The government is determined that the proposed corporate manslaughter Bill will become law. Not only will this fulfil a long-standing manifesto commitment, but it will complete part of the Warwick agreement between the government and the trade unions.

The government says the delay in bringing the Bill forward is due to the complexity of the law involved. A more likely reason is the intense lobbying by parties – from victims groups and trade unions to various business organisations and the CBI.

While initially criticised as a weak piece of legislation that lacked teeth to curb the deaths and injuries being cause by rogue employers, the Bill is likely to undergo substantial amendments following scrutiny by the select committees on home affairs and work and pensions.

Most employers have expressed support for the Bill. The fact that it would not result in charges being brought against individual managers or directors has pleased the CBI, which lobbied hard for this. The remedies are not much different to existing penalties for breaches of the Health and Safety at Work Act.
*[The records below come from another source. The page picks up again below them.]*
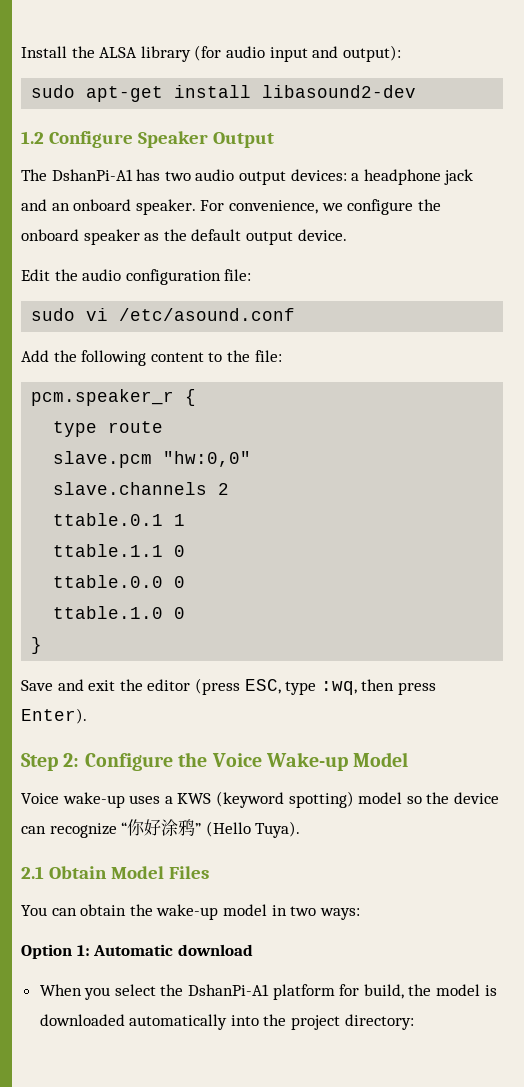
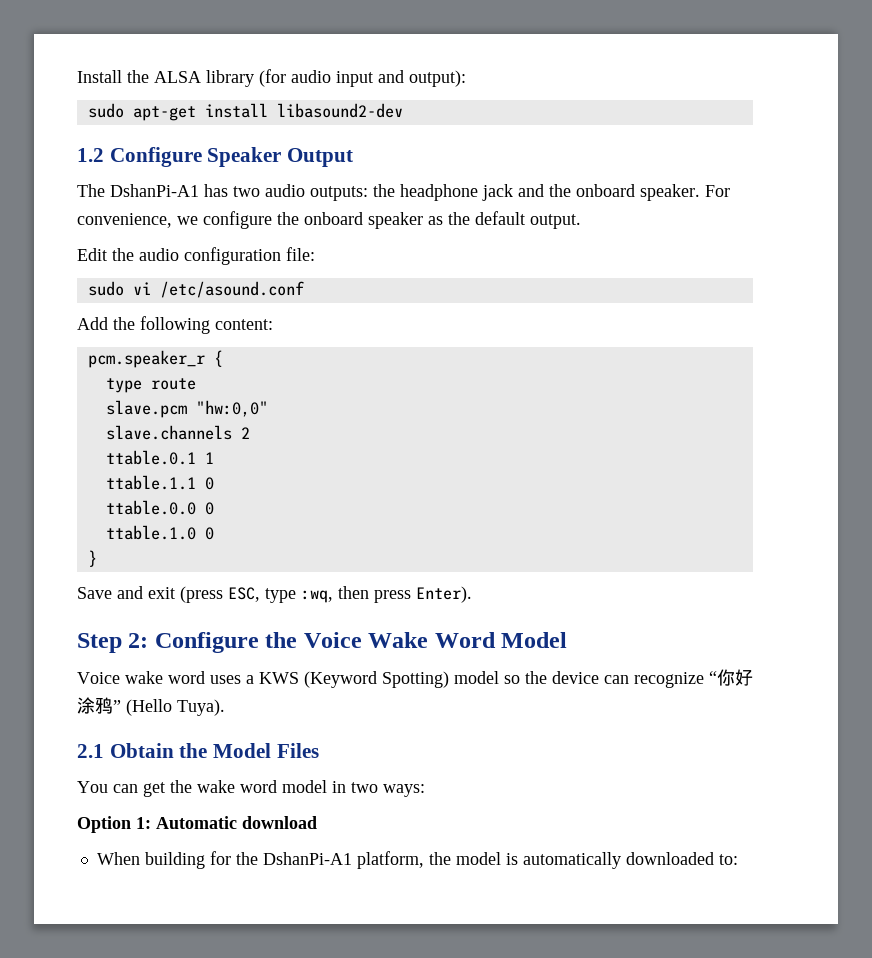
- The DshanPi-A1 has two audio output devices: a headphone jack and an onboard speaker.
+ The DshanPi-A1 has two audio outputs: the headphone jack and the onboard speaker.
- For convenience, we configure the onboard speaker as the default output device.
+ For convenience, we configure the onboard speaker as the default output.
- Add the following content to the file:
+ Add the following content:
- Save and exit the editor (press ESC, type :wq, then press Enter).
+ Save and exit (press ESC, type :wq, then press Enter).
- Step 2: Configure the Voice Wake-up Model
+ Step 2: Configure the Voice Wake Word Model
- Voice wake-up uses a KWS (keyword spotting) model so the device can recognize “你好涂鸦” (Hello Tuya).
+ Voice wake word uses a KWS (Keyword Spotting) model so the device can recognize “你好涂鸦” (Hello Tuya).
- 2.1 Obtain Model Files
+ 2.1 Obtain the Model Files
- You can obtain the wake-up model in two ways:
+ You can get the wake word model in two ways:
- When you select the DshanPi-A1 platform for build, the model is downloaded automatically into the project directory:
+ When building for the DshanPi-A1 platform, the model is automatically downloaded to:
However, the select committee’s hard-hitting report recommended substantial changes to increase the scope of the legislation, extend the range of penalties, and simplify the Bill to make it easier to bring charges.

Taken together with the report from the Hampton Review on reducing red tape for business, and the Health and Safety Executive (HSE) review of regulation and enforcement, the Bill is likely to be amended to give it some of the teeth critics have demanded. We are, therefore, likely to see a two-stage approach. First, an amended Bill, followed by further amendments relating to sentencing, penalties and sanctions against individuals.

The following amendments are likely:

Removal of the senior manager test proposed in the Bill. This test was criticised by the select committee because its complexity would probably result in another ‘controlling mind’ test (where it is necessary under law to identify the person responsible) making it difficult to bring charges.

The government will now look at a simpler test.

The reduction of Crown immunity, which is likely to be clarified, but not removed entirely, to provide a level playing field for both the public and private sectors.

The select committee criticised the limited sentencing proposals and called for clarity on the level of fines and a broader range of penalties to be considered. Campaigners have been pressing hard for individual directors to be disqualified and for fines to be higher and related to the company’s means. Penalties might include corporate probation – where an organisation is required to prove to a court that it has changed its behaviour.

The final form of the legislation will not be known for some time and there could still be significant amendments to the Bill. Whatever the final outcome, the loophole that literally let employers get away with murder is closing.

Organisations that are well-regulated and safety-conscious need not fear the new law, however. HSE guidelines (INDG:343), if properly implemented, should ensure that companies do not fall foul of the new legislation.

Corporate Manslaughter Bill proposals

  • An offence of corporate manslaughter can be brought against incorporated organisations.

  • An organisation will be guilty if the way its activities are managed or organised by its senior managers causes death due to a gross breach of duty of care. A ‘senior manager’ is one who plays a significant role in decision-making in the management of its activities. A ‘gross breach’ is conduct falling far below what could reasonably be expected.

  • Crown immunity is to be substantially reduced.

  • Penalties: unlimited fines and/or remedial orders.

  • Individuals can still be charged with gross negligence manslaughter under the existing common law (the maximum penalty is life imprisonment).